The source further told this publication that poor service delivery by the opposition-led councils countrywide was contributing to the dwindling party support base.

“The electorate is fed up with MDC-Alliance councillors and the House of Assembly members especially in urban areas where service delivery by the opposition-led councils is not going well. For a long time, residents have been denied access to clean water, garbage is not being collected, exposing them to diseases and roads were not being rehabilitated before the government took over. In short, the urban electorate no longer has confidence in the MDC-Alliance leadership,” said the source.
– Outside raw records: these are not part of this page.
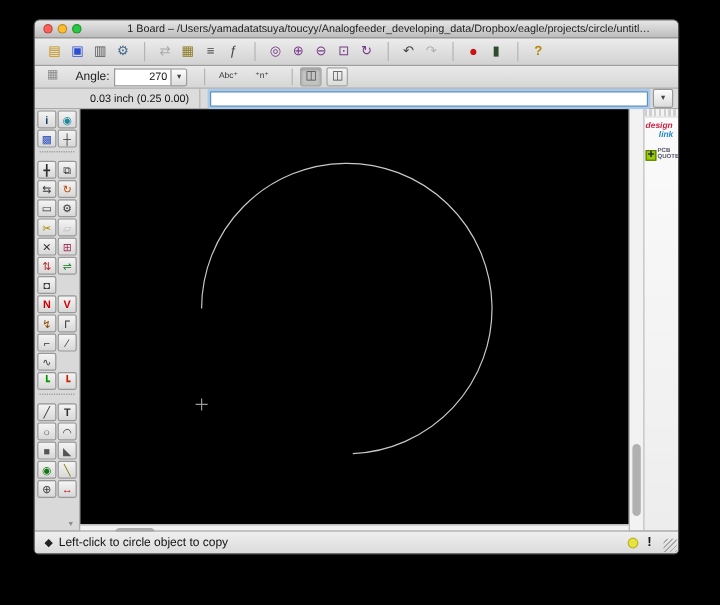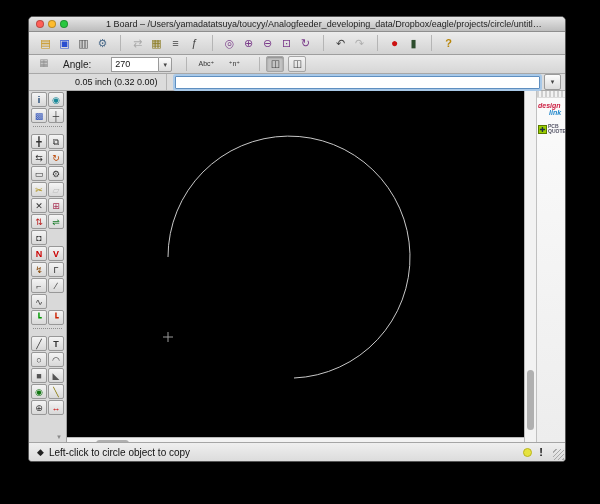--- a/index.html
+++ b/index.html
@@ -46,7 +46,7 @@
     border-bottom:1px solid #a8a8a8;padding:0 6px;font-size:10px;color:#222;
   }
   .grid-btn{width:18px;height:14px;text-align:center;font-size:10px;color:#8a8a8a;margin-right:10px;}
-  .angle-label{margin-right:20px;}
+  .angle-label{margin-right:4px;}
   .angle-box{
     width:40px;height:13px;background:#fff;border:1px solid #9a9a9a;border-right:none;
     font-size:9px;padding:0 3px;line-height:13px;color:#111;

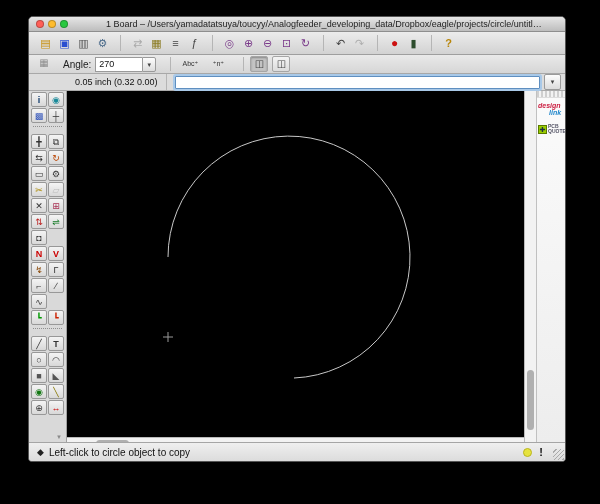--- a/index.html
+++ b/index.html
@@ -49,7 +49,7 @@
   .angle-label{margin-right:4px;}
   .angle-box{
     width:40px;height:13px;background:#fff;border:1px solid #9a9a9a;border-right:none;
-    font-size:9px;padding:0 3px;line-height:13px;color:#111;
+    font-size:9px;padding:0 3px;line-height:13px;color:#111;text-align:right;
   }
   .angle-drop{
     width:14px;height:15px;border:1px solid #9a9a9a;background:linear-gradient(#fdfdfd,#dcdcdc);

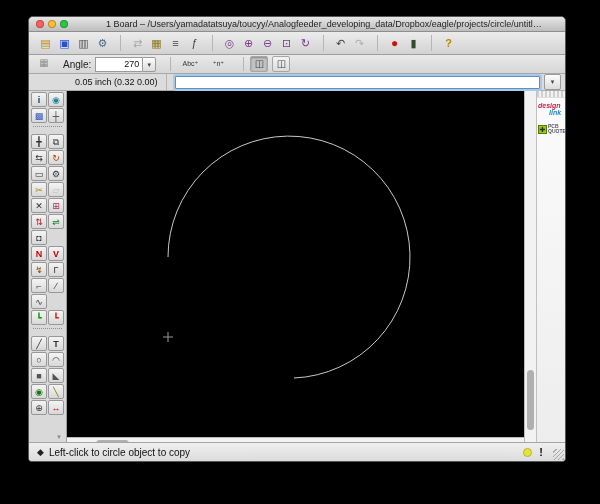--- a/index.html
+++ b/index.html
@@ -225,7 +225,7 @@
   </div>
 
   <div class="cmdrow">
-    <span class="coords">0.05 inch (0.32 0.00)</span>
+    <span class="coords">0.03 inch (0.25 0.00)</span>
     <span class="cmdbox"></span>
     <span class="cmd-drop">▾</span>
   </div>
In April this year, the Government took over rehabilitation of some roads in urban centres after the country’s road network was declared a state of disaster with most of the roads having become untrafficable under the watchful eye of the MDC-Alliance councillors.

Despite hyping of the current rural penetration efforts by MDC-Alliance leader Nelson Chamisa, sources within the opposition party admit that the mobilisation efforts are not bearing fruits as only a handful of people were attending Chamisa’s meetings.

In the 2018 general elections, the MDC-Alliance led by Chamisa won 64 parliamentary seats out of the 210 contestable seats in the country’s National Assembly. The ruling Zanu PF party amassed a total of 144 seats.

Since then, the MDC Alliance has been suffering substantial defeats in Parliament, with controversial bills sailing through given Zanu-PF’s majority. Most of the MDC-Alliance councillors and House of Assembly members have also been re-called by the MDC-T, further crippling the opposition party.